A lot of guys would shoot me for saying so, but if I'm restoring a saw to be a user, I like to clean the handle thoroughly - sanding if necessary - and refinish with a gloss wipe on poly. I put on 4 coats, then buff with 0000 steel wool to knock down the gloss. Durable & has a great feel in your hand. 

Conversely, I've got an open handled English carcase saw from the 1850's that I will not clean or sand, or refinish. All depends what your intentions are.


----------



## Sleeper (Mar 24, 2009)

If it didn't have the initials punched in it on both side and stamped into the blade, I probably would have left it alone. I'm not going to try to remove them because they are too deep. It also had some real dark spots around the edges that looked like rot, but I guess it was just dirt.


----------



## Sleeper (Mar 24, 2009)

*Should I wax the blades?*

I’m back to cleaning my handsaws and they’re not perfect, but will have to do. 
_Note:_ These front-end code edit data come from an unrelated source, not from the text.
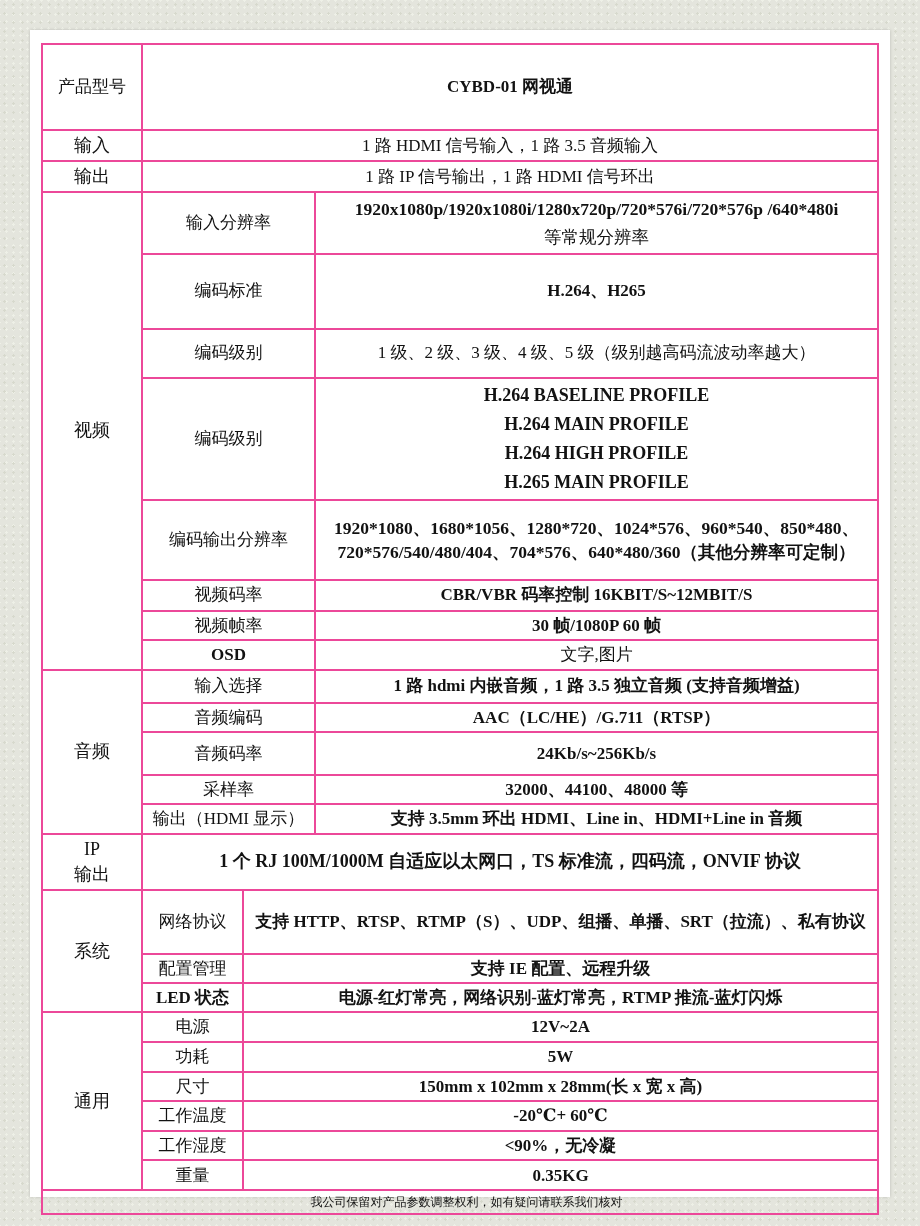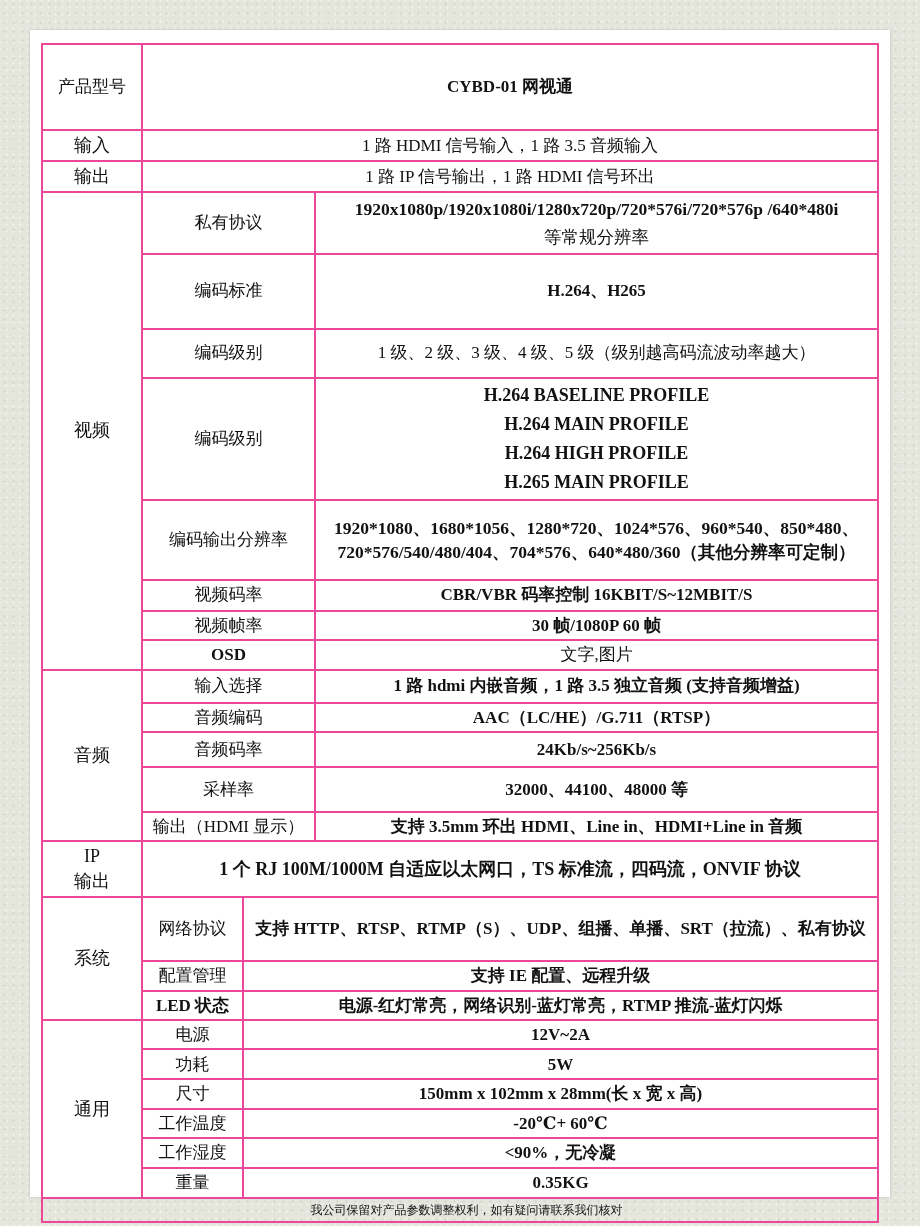--- a/index.html
+++ b/index.html
@@ -60,21 +60,21 @@
       <td class="lbl sec">输入</td>
       <td class="val rg" colspan="3">1 路 HDMI 信号输入，1 路 3.5 音频输入</td>
     </tr>
     <tr style="height:30px">
       <td class="lbl sec">输出</td>
       <td class="val rg" colspan="3">1 路 IP 信号输出，1 路 HDMI 信号环出</td>
     </tr>
 
     <tr style="height:59px">
       <td class="lbl sec" rowspan="8">视频</td>
-      <td class="lbl" colspan="2">私有协议</td>
+      <td class="lbl" colspan="2">输入分辨率</td>
       <td>
         <div class="resline">1920x1080p/1920x1080i/1280x720p/720*576i/720*576p /640*480i</div>
         <div class="resline" style="font-weight:400">等常规分辨率</div>
       </td>
     </tr>
     <tr style="height:75px">
       <td class="lbl" colspan="2">编码标准</td>
       <td class="val">H.264、H265</td>
     </tr>
     <tr style="height:49px">
@@ -109,25 +109,25 @@
 
     <tr style="height:33px">
       <td class="lbl sec" rowspan="5">音频</td>
       <td class="lbl" colspan="2">输入选择</td>
       <td class="val">1 路 hdmi 内嵌音频，1 路 3.5 独立音频 (支持音频增益)</td>
     </tr>
     <tr style="height:29px">
       <td class="lbl" colspan="2">音频编码</td>
       <td class="val">AAC（LC/HE）/G.711（RTSP）</td>
     </tr>
-    <tr style="height:35px">
+    <tr style="height:43px">
       <td class="lbl" colspan="2">音频码率</td>
       <td class="val">24Kb/s~256Kb/s</td>
     </tr>
-    <tr style="height:45px">
+    <tr style="height:29px">
       <td class="lbl" colspan="2">采样率</td>
       <td class="val">32000、44100、48000 等</td>
     </tr>
     <tr style="height:29px">
       <td class="lbl" colspan="2" style="padding:2px 2px">输出（HDMI 显示）</td>
       <td class="val">支持 3.5mm 环出 HDMI、Line in、HDMI+Line in 音频</td>
     </tr>
 
     <tr style="height:55px">
       <td class="lbl sec">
I want to know if I should wax them to prevent them from rusting. I saw someplace that mineral oil was used and I’m not sure about how well that works. I'm also was curious of how hard it would be to remove the wax if I ever decide to try to get more rust off.

I still haven’t got to the handles, but I need to make that my next priority. Every time I have to wait for something, I end up on a whole other project.:shifty:


----------